Oh, and now he wishes he had leaped from the deck of the ship, wishes he had died with his father crushed under the weight of a thousand breaking bottles of milk, drowned in the milk, in the blood pressed out of him! If he had only been the horse, the horse against whose head the policeman pressed the pistol!
Pap!
and he'd have gone, never to have had to live long enough to step into this moment! And he can tell, it's happened before, he's drawing blood from his fingers with the shard.

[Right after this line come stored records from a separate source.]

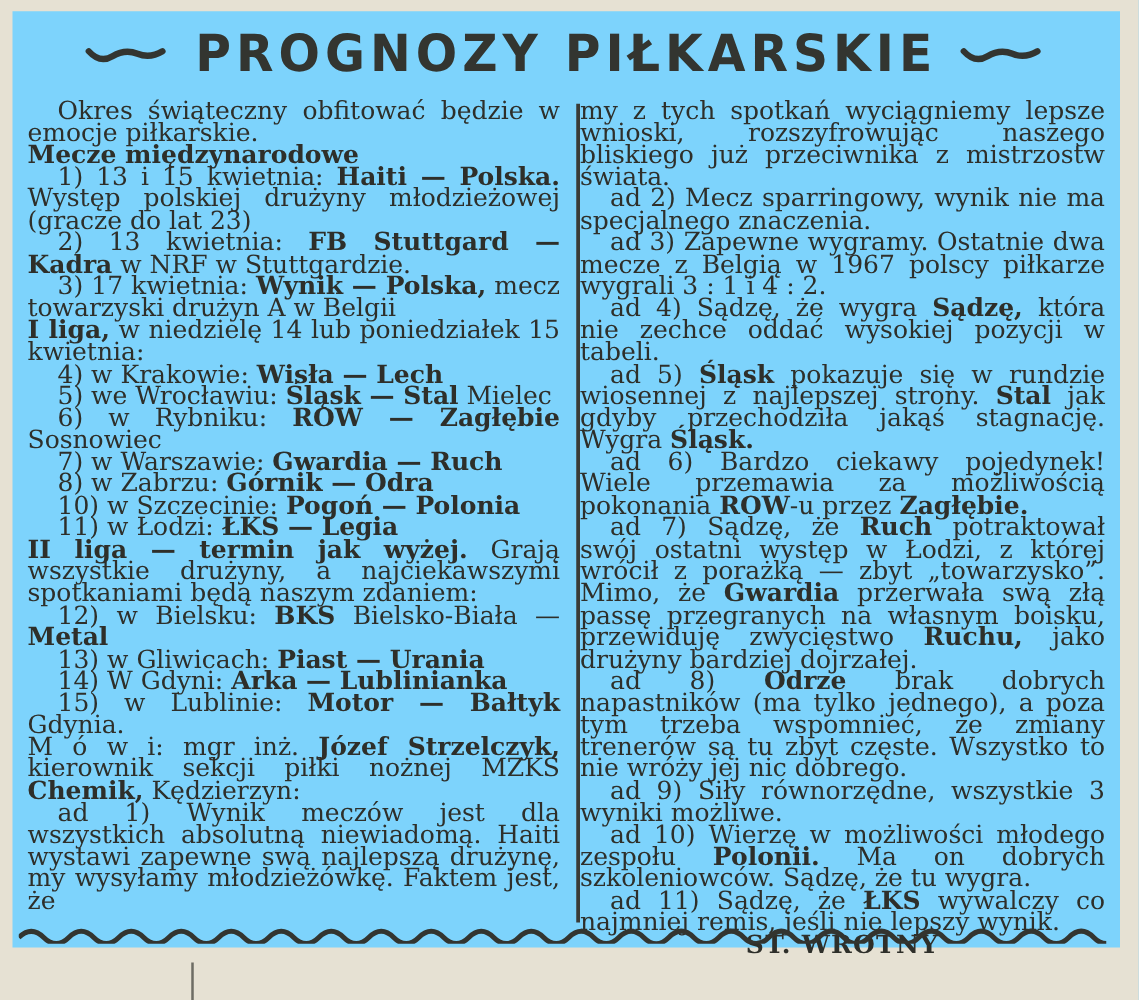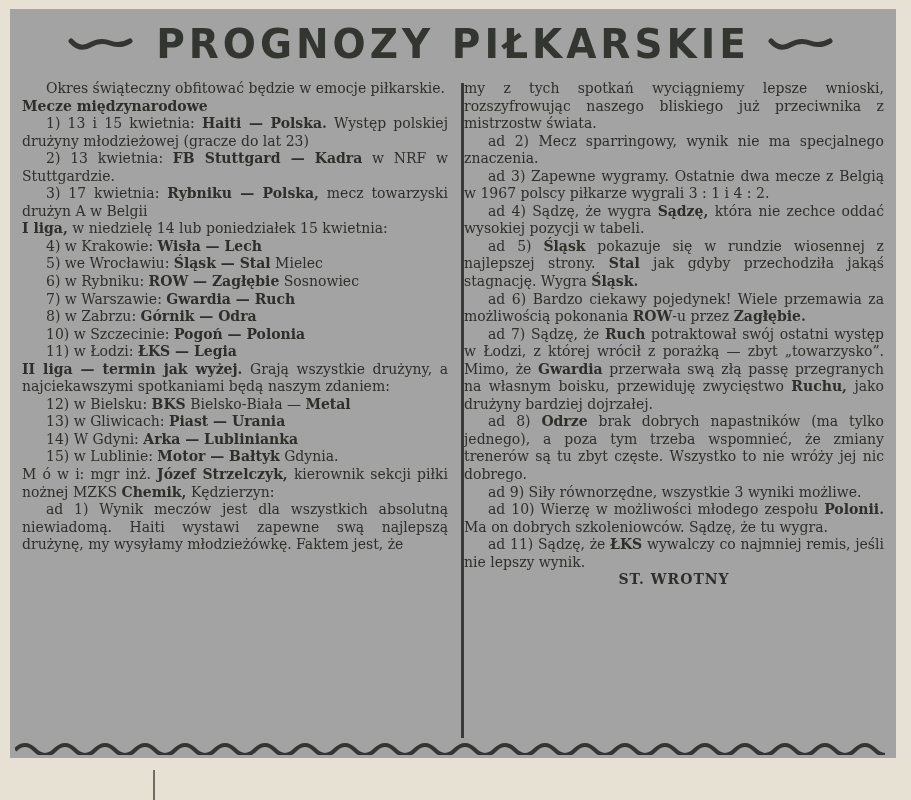--- a/index.html
+++ b/index.html
@@ -12,7 +12,7 @@
   }
   .panel {
     position:absolute; left:10px; top:9px; width:886px; height:749px;
-    background:#a3a3a3;
+    background:#7dd3fc;
   }
   .title-row {
     position:absolute; left:0; top:14px; width:886px; height:40px;

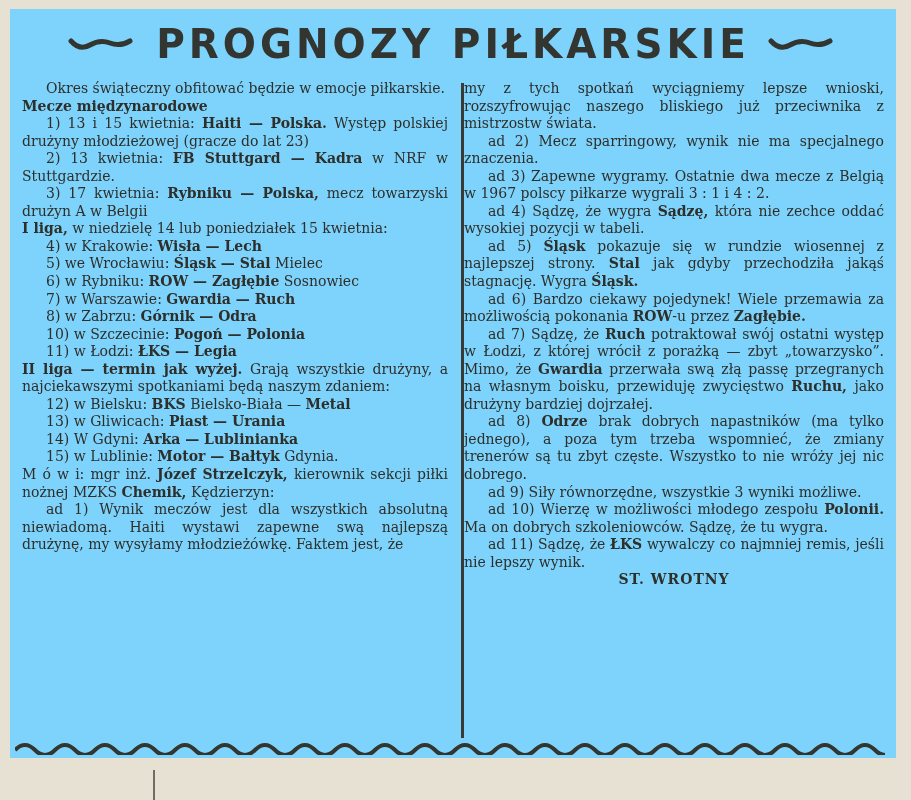--- a/index.html
+++ b/index.html
@@ -27,7 +27,7 @@
   .swash svg { display:block; }
   .col {
     position:absolute; top:71px;
-    font-size:14px; line-height:17.55px;
+    font-size:20px; line-height:17.55px;
     text-align:justify;
   }
   .col.left { left:12px; width:426px; }

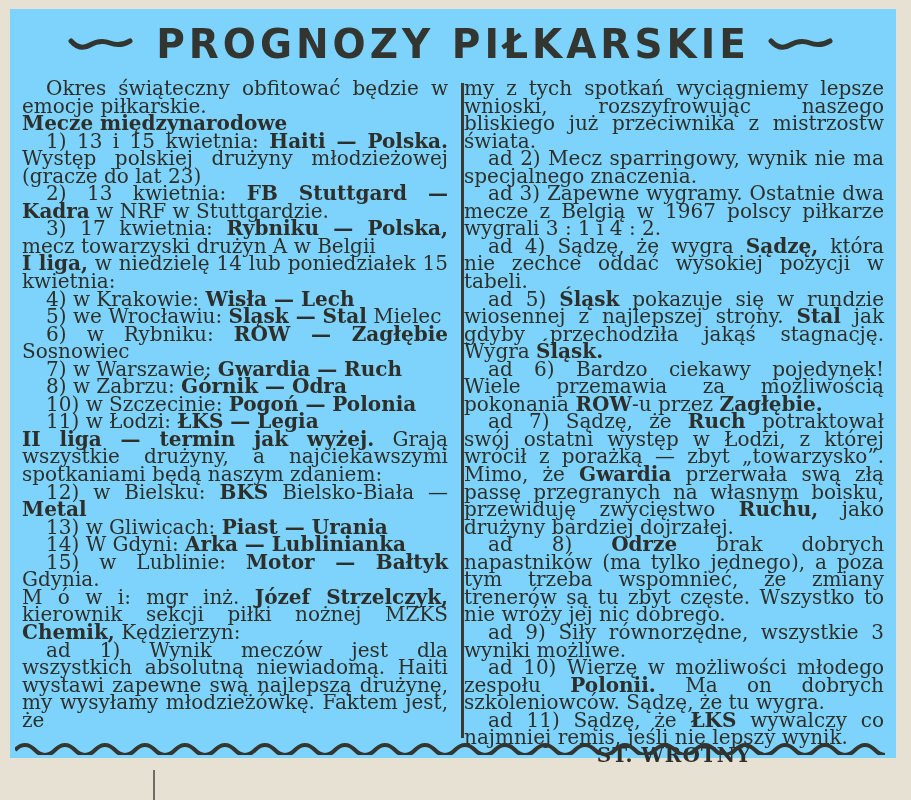--- a/index.html
+++ b/index.html
@@ -68,7 +68,7 @@
 
     <p class="indent"><span>1)</span> <span>13 i 15 kwietnia:</span> <b>Haiti — Polska.</b> <span>Występ polskiej drużyny młodzieżowej (gracze do lat 23)</span></p>
     <p class="indent"><span>2)</span> <span>13 kwietnia:</span> <b>FB Stuttgard — Kadra</b> <span>w NRF w Stuttgardzie.</span></p>
-    <p class="indent"><span>3)</span> <span>17 kwietnia:</span> <b>Rybniku — Polska,</b> <span>mecz towarzyski drużyn A w Belgii</span></p>
+    <p class="indent"><span>3)</span> <span>17 kwietnia:</span> <b>Wynik — Polska,</b> <span>mecz towarzyski drużyn A w Belgii</span></p>
 
     <p><b>I liga,</b> <span>w niedzielę 14 lub poniedziałek 15 kwietnia:</span></p>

“Yes, it's me,” he muttered, and tried to smile. Tried to cover it over, overcome it, comb it smooth, oh, I wish I had been there to help! To brush his thick white hair, to make him feel neater, more handsome. He's so embarrassed, you know, because through all this
she's, how do you say? exciting him! That's right, he's looking at the pin, her hip, the way it pokes, the ruffles across her chest, the blouse, the face, the hair.

“Oh,” she says, “it's you all right,” and she laughs a kind of laugh that spreads across the air between him like those same ruffles, unfolding but never completely opening.

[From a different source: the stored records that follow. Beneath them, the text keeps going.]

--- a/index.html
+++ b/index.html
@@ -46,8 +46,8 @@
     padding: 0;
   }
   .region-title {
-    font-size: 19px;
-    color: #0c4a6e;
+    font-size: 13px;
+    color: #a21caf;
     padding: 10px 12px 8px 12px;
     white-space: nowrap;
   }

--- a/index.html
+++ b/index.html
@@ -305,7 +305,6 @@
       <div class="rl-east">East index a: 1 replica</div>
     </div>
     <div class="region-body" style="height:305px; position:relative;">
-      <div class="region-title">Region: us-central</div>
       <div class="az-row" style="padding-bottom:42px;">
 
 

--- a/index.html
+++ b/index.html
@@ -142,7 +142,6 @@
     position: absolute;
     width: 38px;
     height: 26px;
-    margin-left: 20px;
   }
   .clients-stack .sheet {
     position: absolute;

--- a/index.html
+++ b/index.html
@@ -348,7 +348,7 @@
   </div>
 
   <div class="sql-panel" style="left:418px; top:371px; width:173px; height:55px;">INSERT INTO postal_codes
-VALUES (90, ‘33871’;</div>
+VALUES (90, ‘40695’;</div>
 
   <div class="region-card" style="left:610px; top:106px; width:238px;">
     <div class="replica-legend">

Here is where I really wish I could have been standing there, invisible—and why couldn't he imagine my voice? I didn't talk to him enough? I didn't help to raise him like both his mother and his father? And whose voice does he call up at a time like this, the temperamental dried-up old prune of a humpbacked rabbi who never told him outside of Talmud anything worthwhile? Manny, I would have said, Manny, Manny, boychick, stand up to her! Oh, if I could have been a pure white pigeon, the bird swooping down! I would have said to him, Manny, stand tall to her now or forever she will always keep the upper hand!

“You never liked her because she was mean to him? Or she was mean to him because you never liked her?”

“Who can say? A little of both. Look, I liked her at first. Why shouldn't I? Her father was so generous to us all the years. The accident made us like family. It brought us together and kept us together. So you think it was an accident that the girl and the boy should get together? Let me tell you, this was fate. This was what they were supposed to do. I'm only complaining about the way that they did it.”